#### EXERCISE DETAILS:
Show each line of the entries below in which the word "dark" appears.
(THE DATA Opens)
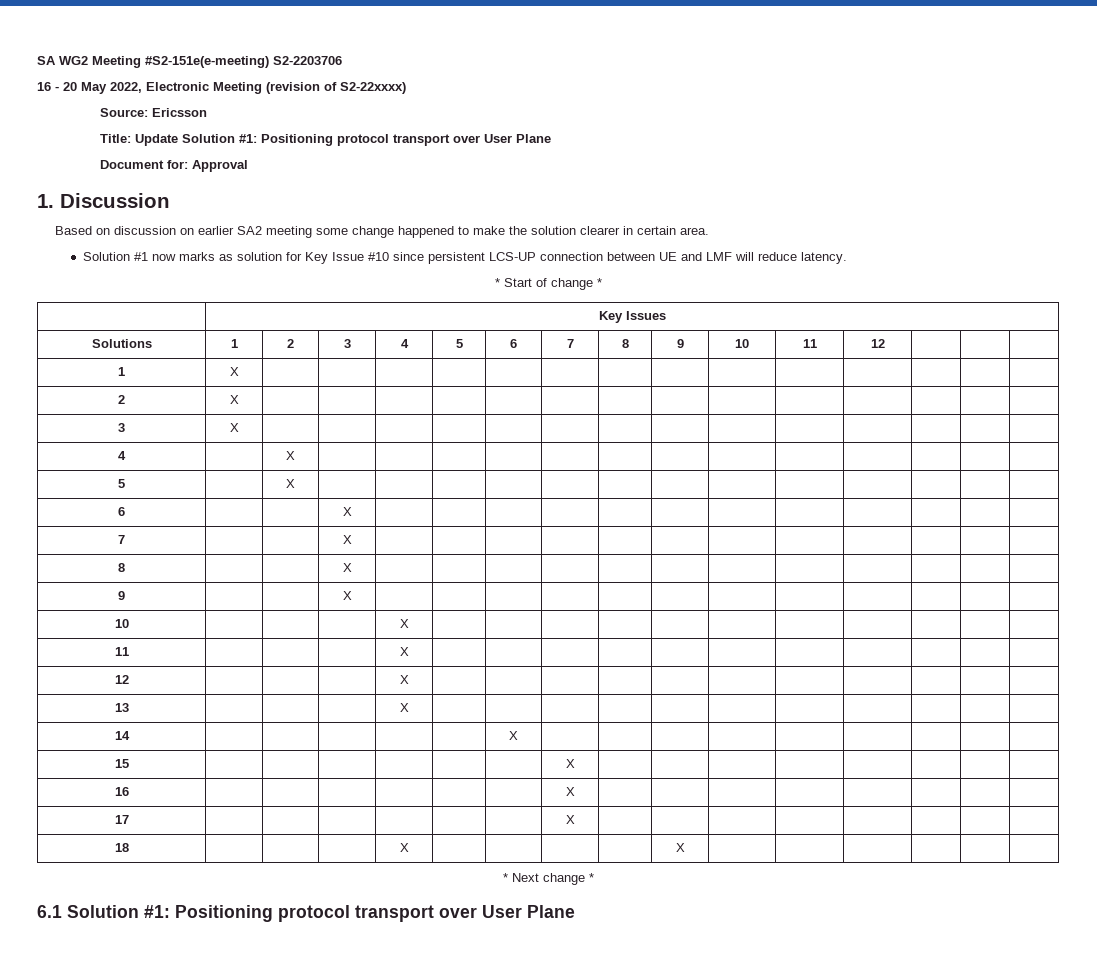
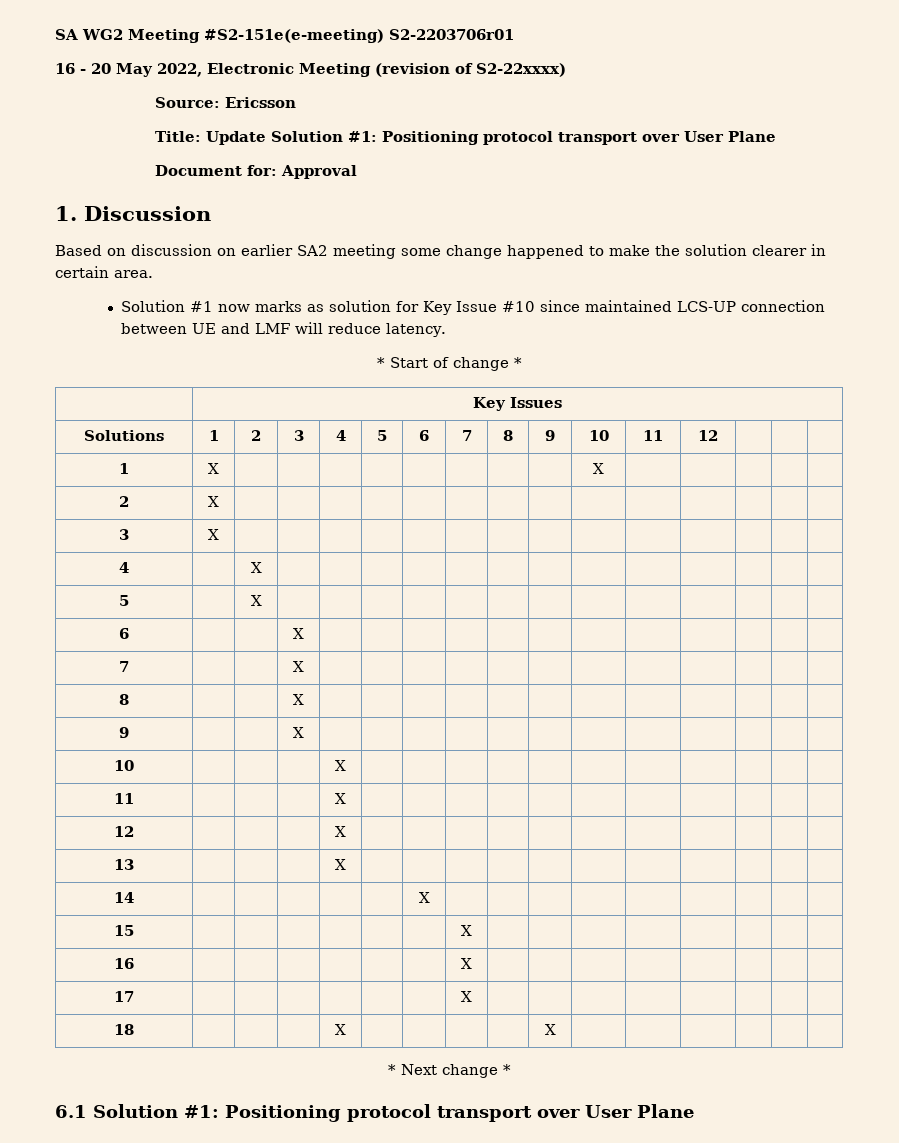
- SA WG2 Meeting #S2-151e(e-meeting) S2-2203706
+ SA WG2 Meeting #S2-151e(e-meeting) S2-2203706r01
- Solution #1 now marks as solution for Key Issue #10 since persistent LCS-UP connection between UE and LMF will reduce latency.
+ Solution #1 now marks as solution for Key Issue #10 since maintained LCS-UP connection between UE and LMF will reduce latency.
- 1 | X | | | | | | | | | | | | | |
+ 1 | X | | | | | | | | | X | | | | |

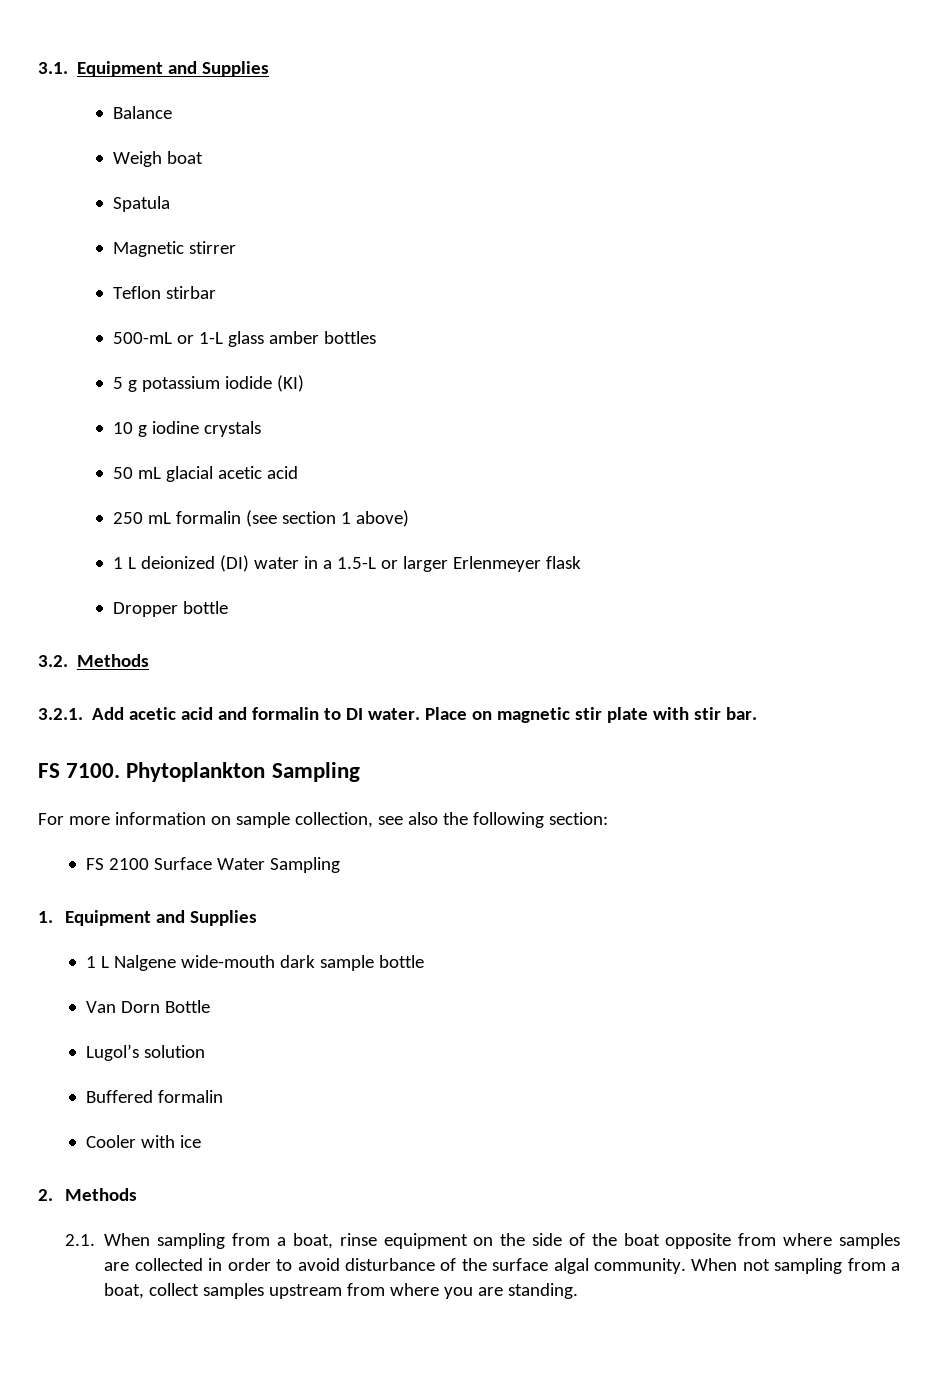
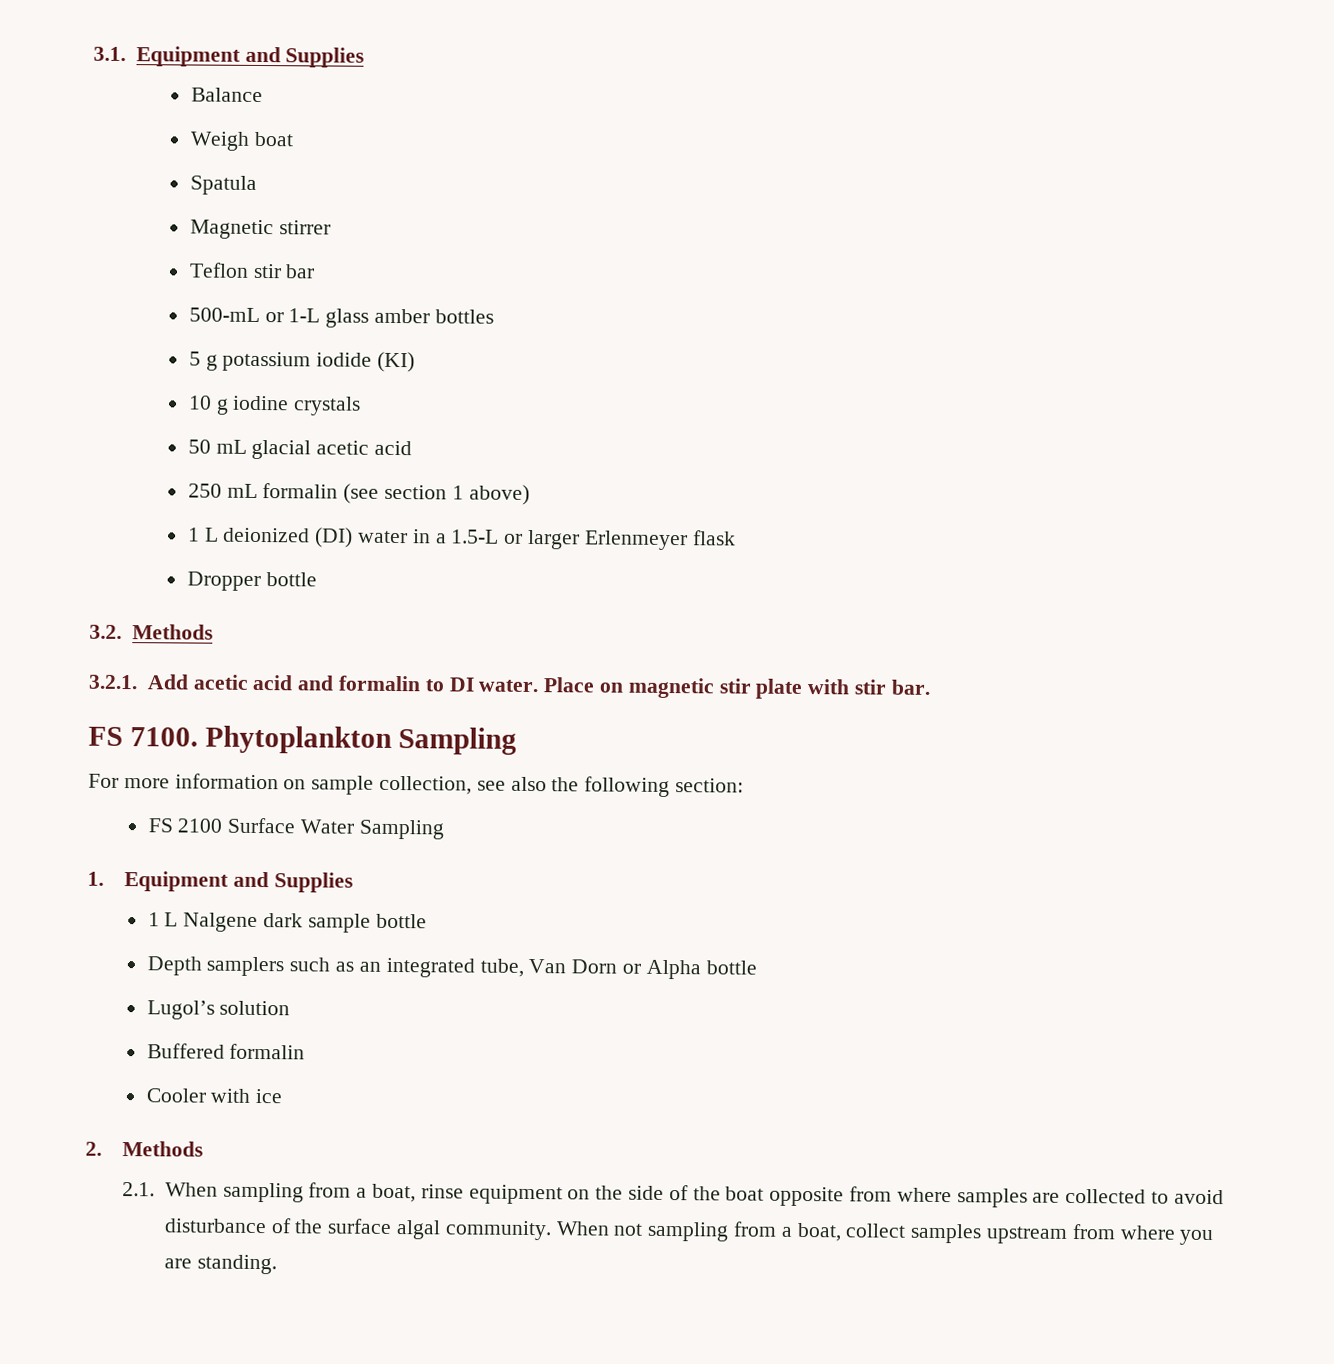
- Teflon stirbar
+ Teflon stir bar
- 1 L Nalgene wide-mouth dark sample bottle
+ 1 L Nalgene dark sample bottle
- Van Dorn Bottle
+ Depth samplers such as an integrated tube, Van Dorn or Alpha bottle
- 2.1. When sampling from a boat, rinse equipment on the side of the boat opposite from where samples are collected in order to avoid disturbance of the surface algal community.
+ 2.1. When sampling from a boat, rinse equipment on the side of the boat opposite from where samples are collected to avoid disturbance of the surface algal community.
(THE DATA Closes)
(THE DATA Opens)
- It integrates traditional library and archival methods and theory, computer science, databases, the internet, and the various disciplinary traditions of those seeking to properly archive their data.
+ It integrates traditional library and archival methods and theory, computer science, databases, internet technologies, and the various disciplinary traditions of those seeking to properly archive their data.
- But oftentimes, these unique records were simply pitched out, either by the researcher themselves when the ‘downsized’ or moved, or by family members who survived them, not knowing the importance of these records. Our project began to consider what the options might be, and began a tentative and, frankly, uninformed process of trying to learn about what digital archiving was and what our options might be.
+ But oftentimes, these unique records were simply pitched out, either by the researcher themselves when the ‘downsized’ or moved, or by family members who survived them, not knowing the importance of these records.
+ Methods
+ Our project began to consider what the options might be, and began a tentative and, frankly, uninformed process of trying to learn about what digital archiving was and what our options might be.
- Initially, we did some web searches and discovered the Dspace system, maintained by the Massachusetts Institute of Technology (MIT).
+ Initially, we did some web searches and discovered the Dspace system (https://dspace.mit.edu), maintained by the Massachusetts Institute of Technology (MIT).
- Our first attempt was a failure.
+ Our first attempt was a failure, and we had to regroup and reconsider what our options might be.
(THE DATA Closes)
(THE DATA Opens)
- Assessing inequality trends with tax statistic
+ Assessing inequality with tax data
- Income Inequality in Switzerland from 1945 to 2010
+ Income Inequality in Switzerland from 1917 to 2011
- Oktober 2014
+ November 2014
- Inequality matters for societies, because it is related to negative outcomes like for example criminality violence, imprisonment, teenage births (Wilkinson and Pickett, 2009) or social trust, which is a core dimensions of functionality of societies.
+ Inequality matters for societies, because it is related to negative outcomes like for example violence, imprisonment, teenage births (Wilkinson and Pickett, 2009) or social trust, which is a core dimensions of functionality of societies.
(THE DATA Closes)
#### ANSWER SECTION:
- 1 L Nalgene wide-mouth dark sample bottle
+ 1 L Nalgene dark sample bottle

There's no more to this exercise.